Well, here is a new twist: the world of sports is now emulating education policy.  Last night, U.S. figure skater, Evan Lysacek, won the gold medal in an upset over the heavily favored Russian skater, Evgeni Plushenko.  Despite having a much higher level of difficulty in his performance, Plushenko didn’t perform his moves perfectly.  In his routine, Lysacek executed lower level skills more perfectly than Plusenko. You can read the story here.

Hmmm, sound familiar to anyone?  Ah, yes, weighted grades.  In Ohio, accelerated students who push themselves to take Advanced Placement courses or courses at universities through the Post Secondary Enrollment Options program, often find themselves short changed in class rankings.  Many districts do not weight Advanced Placement credit and very few districts will weight university courses, even when the content is at a graduate level. Students taking lower level classes are essentially rewarded with higher grades for easier work.  Students who challenge themselves are often knocked out of awards, valedictorian races and, most importantly, scholarship opportunities for the crime of doing more challenging work rather than playing the GPA game.

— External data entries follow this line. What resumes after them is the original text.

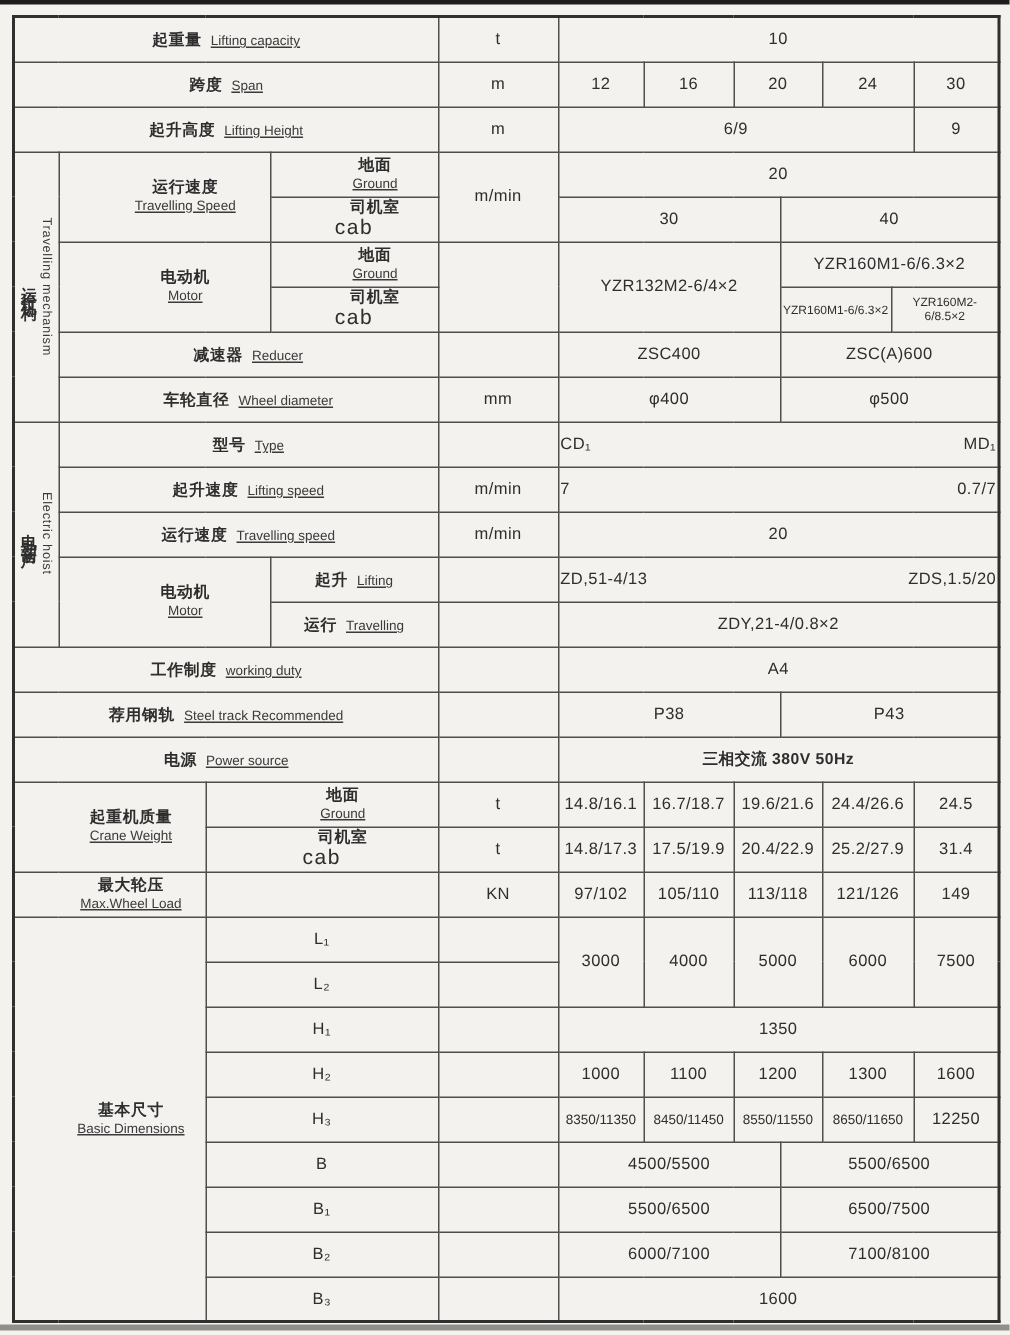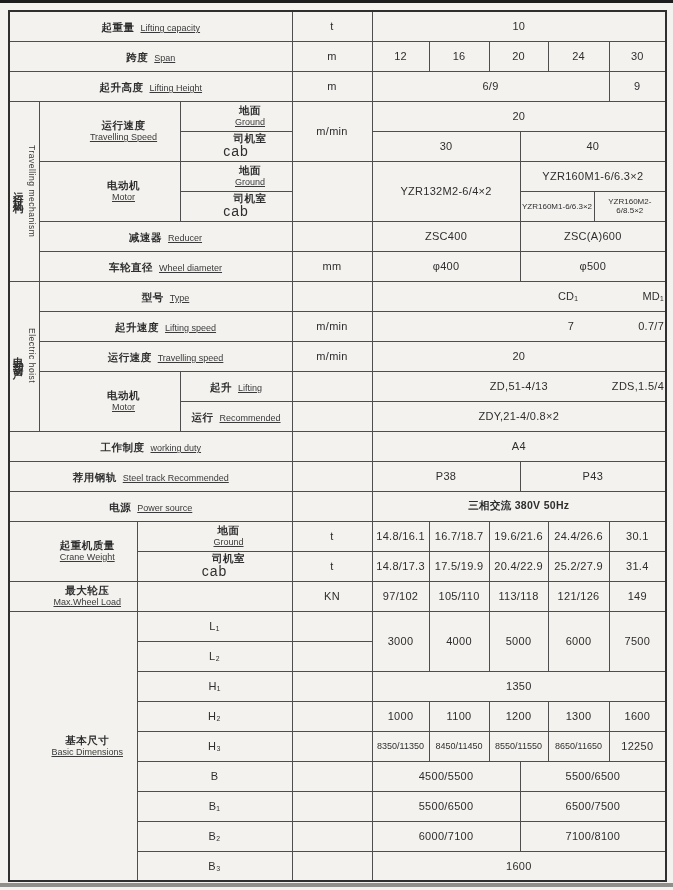"CD₁" .pair { gap: 64px -> 40px; justify-content: flex-end -> space-between }
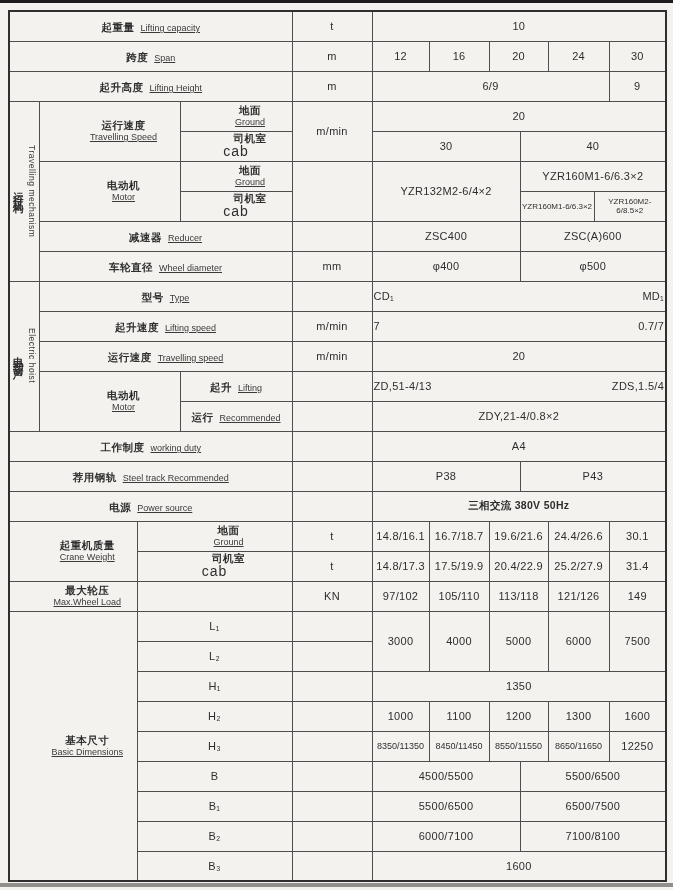"ZDS,1.5/4" span.val { text: ZDS,1.5/4 -> ZDS,1.5/20 }
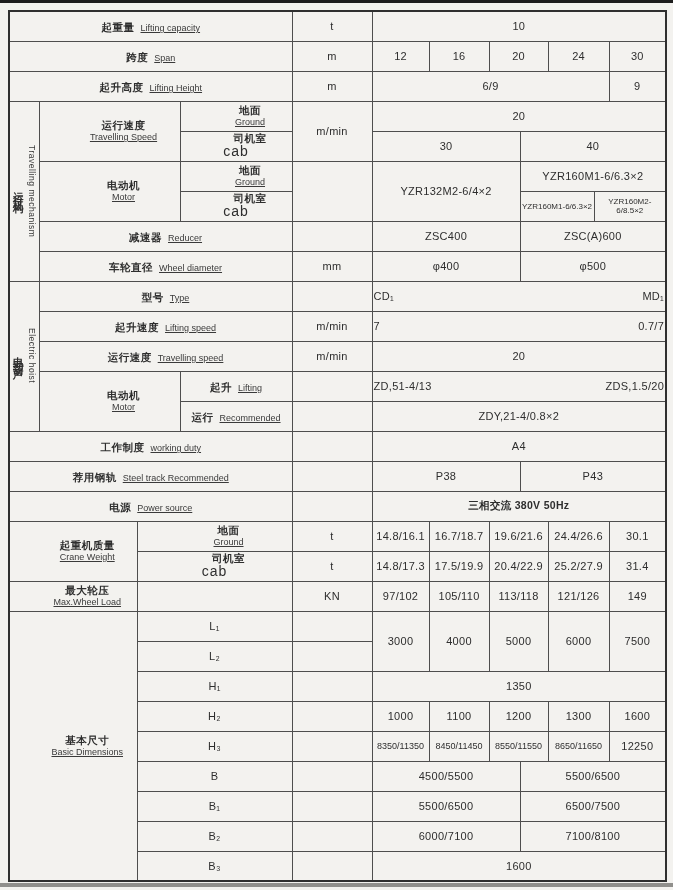"Recommended" span.en { text: Recommended -> Travelling }
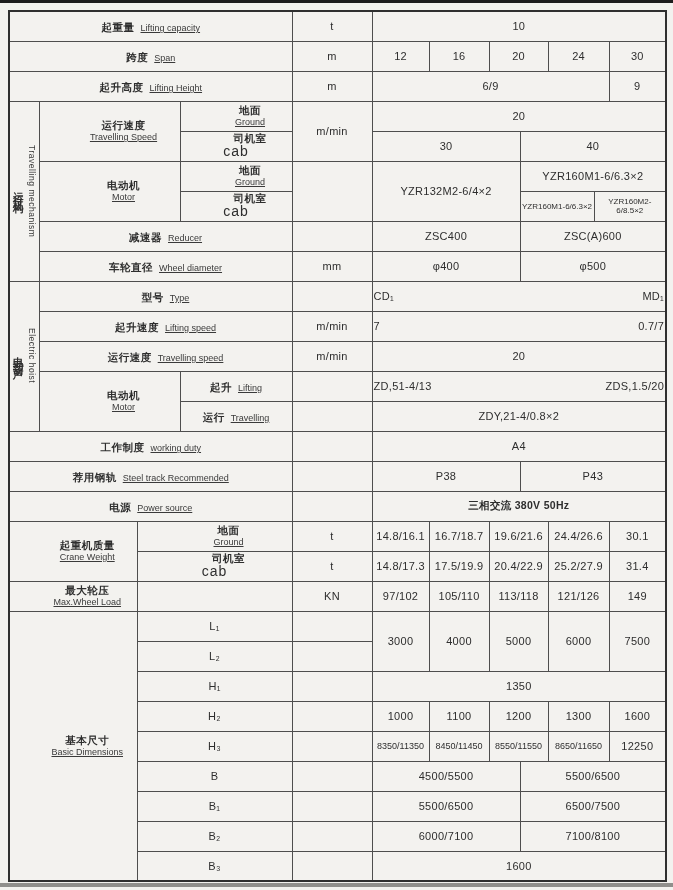"30.1" td.val { text: 30.1 -> 24.5 }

Advocates for high ability students often compare academics to athletics.  They argue that in sports, highly able students are rewarded with accelerated opportunities and scholarships whereas in academics, students are often rewarded for doing less.  Is the world of sports now taking a cue from education?  Is “playing it safe” a new trend to be rewarded on the playing fields (or ice)?  I sincerely doubt it.  But as a mom who has personally experienced the sting of encouraging her kids to go for it academically knowing they would ultimately be punished by their schools, I can’t help but smile just a teensy bit at the irony of this ice skating “controversy.”

2 Comments leave one →
  1. Lainie Levin permalink
    February 19, 2010 7:51 pm

    Bravo to you! Enjoyed the post, and I couldn’t agree more.

  2. Mary Collier permalink
    February 21, 2010 3:25 am

    Large institutions, whether sports or academics, tend to adapt to serve the needs of those who run the show, have the power, and want to maintain status quo. I suppose having this system makes it easier for the ice skating judges and allows them more control or power. These types of institutional situations were also discussed in my masters program in systems management. It is characteristic of long-existing institutions to become stale, senile, and dysfunctional. Ice skating competitions are not just about ice skating, they are also about making life easy or powerful for ice skating judges and other parties in the ice skating business. The ice skating judging system has been a source of controversy for quite a few years. The Olympics movement seems to be having issues, as well, in revenue sharing. The United States gets roughly 25%? of the total Olympic broadcasting revenues while the rest of the world splits what is left. The USOC also wants to maintain status quo.